La 113e édition de Paris-Roubaix se tenait ce dimanche 12 avril. L’enfer du Nord, qui relie Compiègne à Roubaix, devait comme chaque année emprunter les difficiles pavés de la trouée d’Arenberg. Un lieu redouté par les coureurs, mais prisé par les spectateurs.

 Trouée d'Arenberg - Tandis que le peloton roule à vive allure, Jérôme Pineau, victime d'une crevaison, est obligé de poser pied à terre.

Tandis que le peloton roule à vive allure, Jérôme Pineau, victime d’une crevaison, est obligé de poser pied à terre.

Mythique et redoutée, la trouée d’Arenberg est un lieu incontournable de Paris-Roubaix. Le secteur pavé numéro 18 est en effet un des points stratégiques de la course qu’on appelle l’Enfer du Nord. Par sa longueur tout d’abord, 2,4 kilomètres, le tout en ligne droite au milieu de la forêt. Par la dureté de ses pavés ensuite, qui sont disjoints et tout sauf alignés. Un niveau de difficulté qui en fait le secteur le plus difficile de la course.

Situé à la sortie du village d’Arenberg – là même ou a été tourné le film Germinal – la Trouée se situe à moins de 100 kilomètres de l’arrivée finale, au vélodrome de Roubaix. C’est ainsi le premier haut lieu d’affrontement entre les favoris à la victoire. Un affrontement que beaucoup redoutent, tant franchir les pavés lancés à plus de 40 km/h est difficile. Ennemi numéro un : la crevaison. Un Paris-Roubaix ne se gagne pas à Arenberg. Il peut en revanche s’y perdre.

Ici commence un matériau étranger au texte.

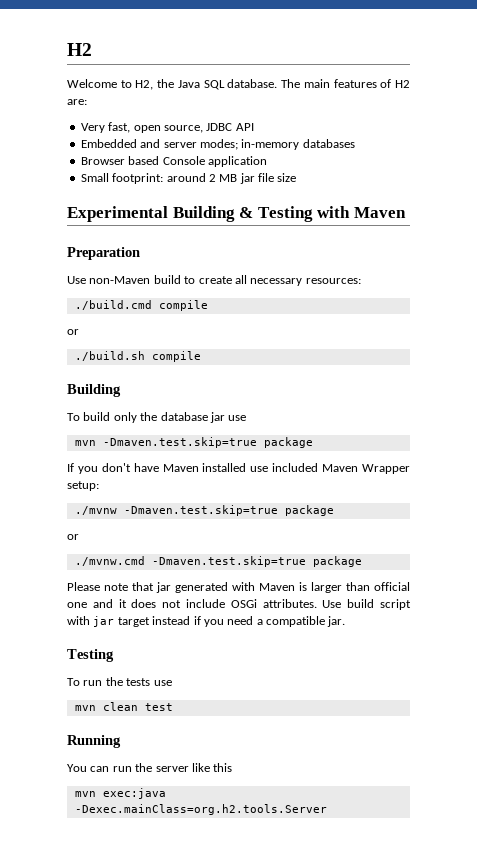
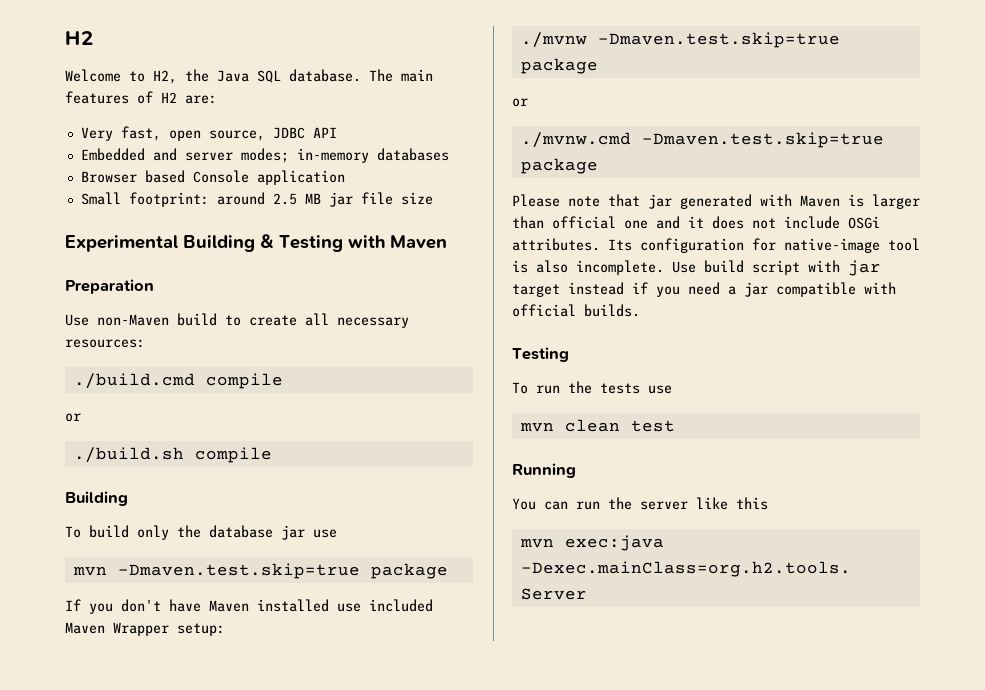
- Small footprint: around 2 MB jar file size
+ Small footprint: around 2.5 MB jar file size
+ Its configuration for native-image tool is also incomplete.
- Use build script with jar target instead if you need a compatible jar.
+ Use build script with jar target instead if you need a jar compatible with official builds.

Un lieu incontournable pour le public

La trouée d’Arenberg reste chaque année l’une des images fortes de Paris-Roubaix. Le public ne s’y trompe pas et vient chaque année en nombre, « pour acclamer les coureurs mais aussi saluer leur courage », témoigne Gérard, cycliste amateur présent ce dimanche à Arenberg. Des milliers de personnes sont ainsi au rendez-vous du fameux secteur pavé. Drapeaux, maillots, cors et klaxons sont également de la partie, afin que l’ambiance soit au maximum.

La foule, multicolore et cosmopolite, se dresse ainsi sur les bords de route. « Je viens d’Angleterre depuis 15 ans, je ne raterais Paris-Roubaix pour rien au monde », scande Mark, venu spécialement de Londres pour la course. Et c’est au son des « Vamos » ou autres « Come on » que les courageux cyclistes sont acclamés le long des deux kilomètres de souffrance. Visages poussiéreux, marqués par la fatigue et la douleur, ils bravent tour à tour la trouée au cœur du public en délire. Peu de coureurs la franchiront sans encombre. Beaucoup y perdront des roues, de l’énergie, et tout espoir de victoire, à l’image d’un Sylvain Chavanel ou d’un Jérôme Pineau, qui y auront crevé ce dimanche. Mais tous n’ont qu’un objectif en tête : terminer la course. Ce qui est déjà une victoire.